Andrzej Marcysiak, to doskonale wszystkim znany gwiazdor disco polo. Jako Andre wylansował masę hitów, spośród których największy sukces przyniosła mu słynna “Aleksandra”. Artysta wydał właśnie swój najnowszy krążek “Żona i mąż”, który znaleźć możecie w dobrych sklepach muzycznych.
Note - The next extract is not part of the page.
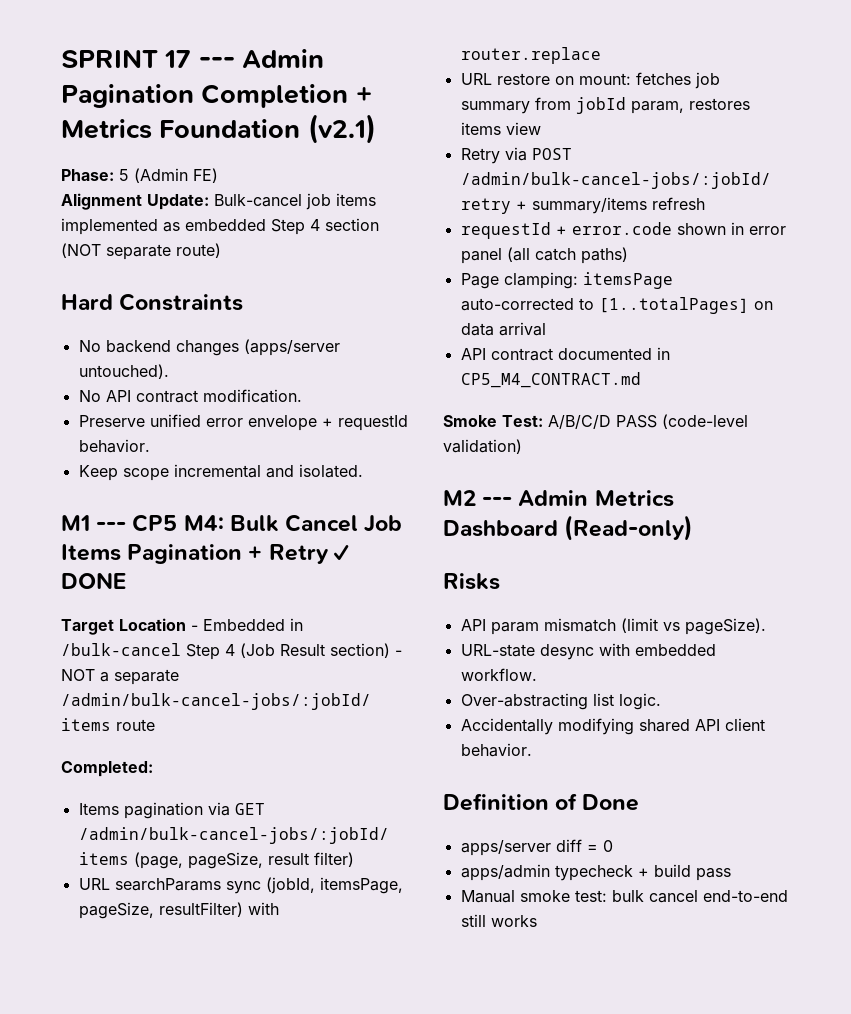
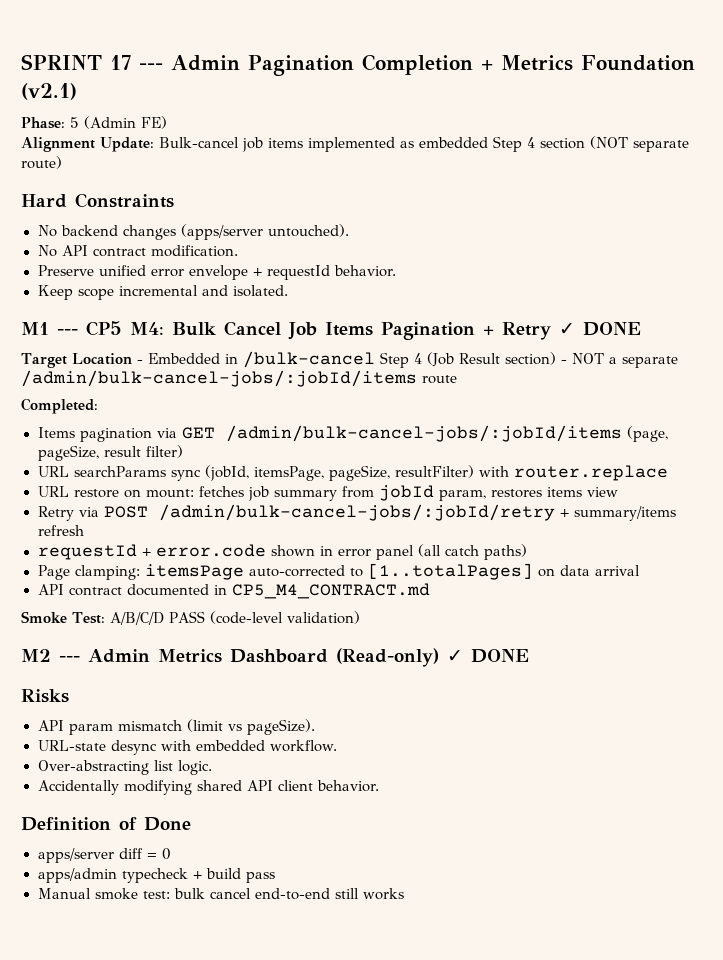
- M2 --- Admin Metrics Dashboard (Read-only)
+ M2 --- Admin Metrics Dashboard (Read-only) ✓ DONE

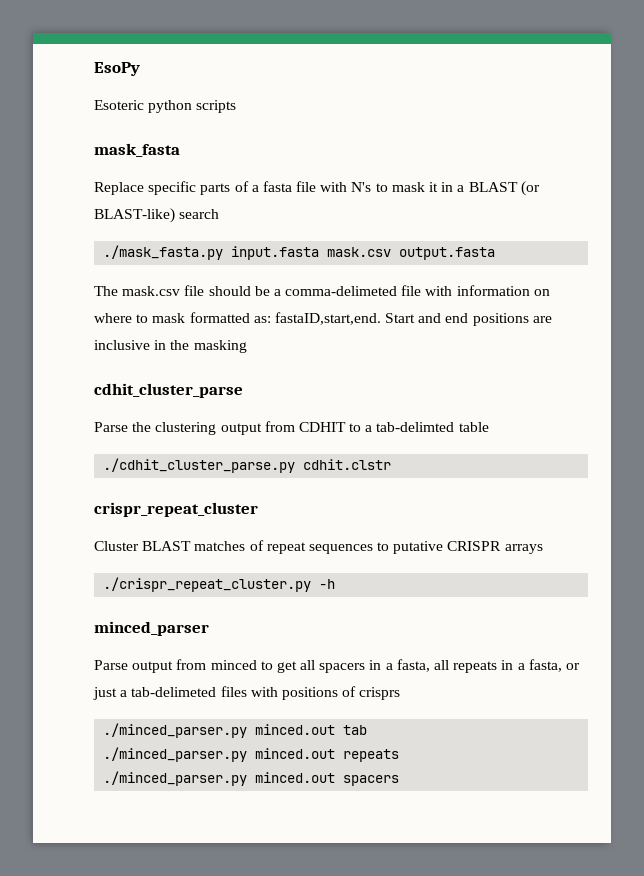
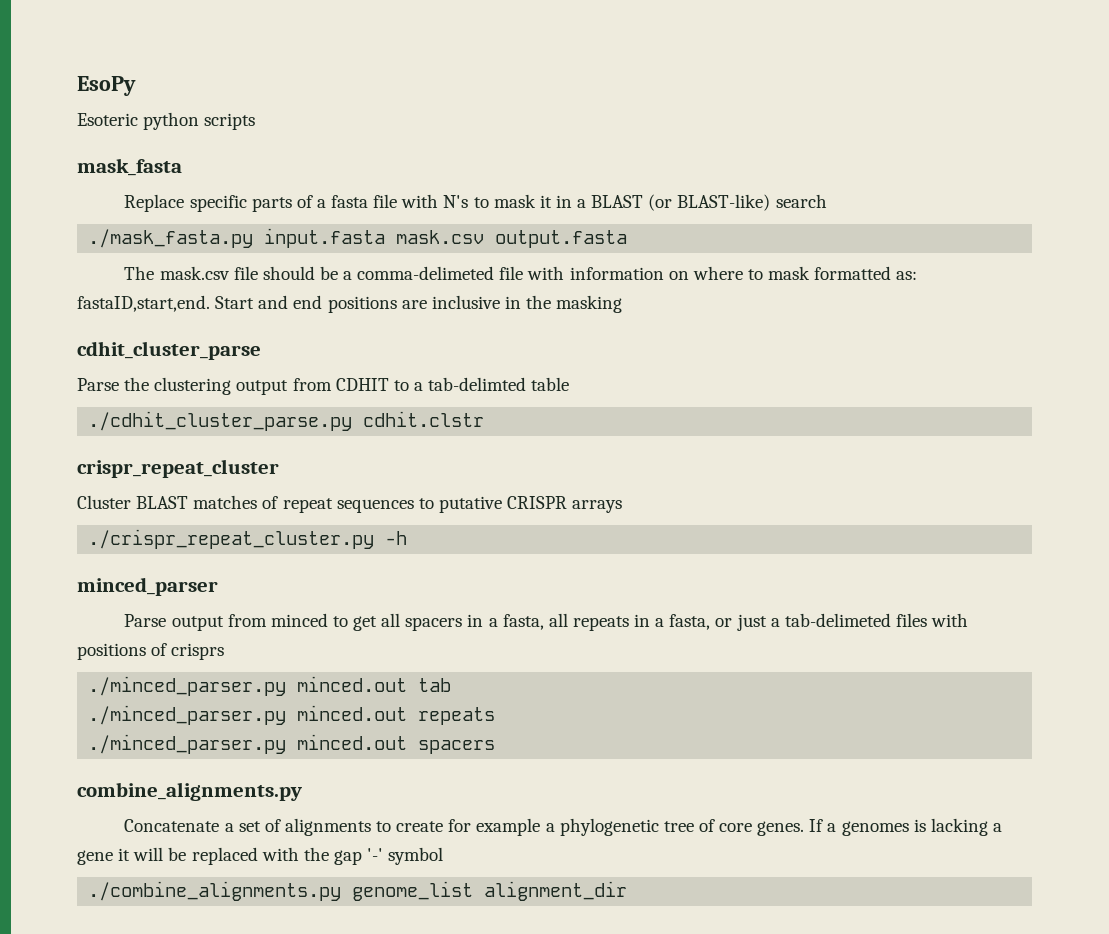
+ combine_alignments.py
+ Concatenate a set of alignments to create for example a phylogenetic tree of core genes. If a genomes is lacking a gene it will be replaced with the gap '-' symbol
+ ./combine_alignments.py genome_list alignment_dir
Z takich pozytywnych wiadomości należałoby się cieszyć. Jednak nasz gwiazdor, ostatnich kilku tygodni nie będzie miło wspominał. Andre chudnie w oczach! Fani się martwią. Czy to skutek zbyt intensywnego odchudzania, czy może gwiazdor poważnie choruje?
Okazało się, że Andre zachorował w marcu na koronawirusa. Przebieg jego choroby był o tyle ciężki, że musiał być poddany hospitalizacji. Przyjaciele, fani i cała branża, przesyłali naszemu artyście mnóstwo pozytywnych wiadomości, z życzeniami zdrowia i zapewnieniem o trzymaniu kciuków.
Na szczęście Andre, dzięki ogromnej pracy lekarzy wrócił już do domu. Niestety ta podstępna choroba spowodowała spustoszenie jego organizmu, które skończyło się ogromną utratą wagi. Gwiazdor w krótkim czasie schudł aż 13 kg!
Andrzej pomału odzyskuje apetyt i siły do tworzenia nowych przebojów. Jednak jak sam przyznaje, - nic na siłę, nie zamierza się spieszyć. W końcu najważniejszy jest powrót do pełni zdrowia. A fani? Cieszą się, że ich idol powoli wraca do siebie i grzecznie czekają na kolejne hity od swojego ukochanego gwiazdora!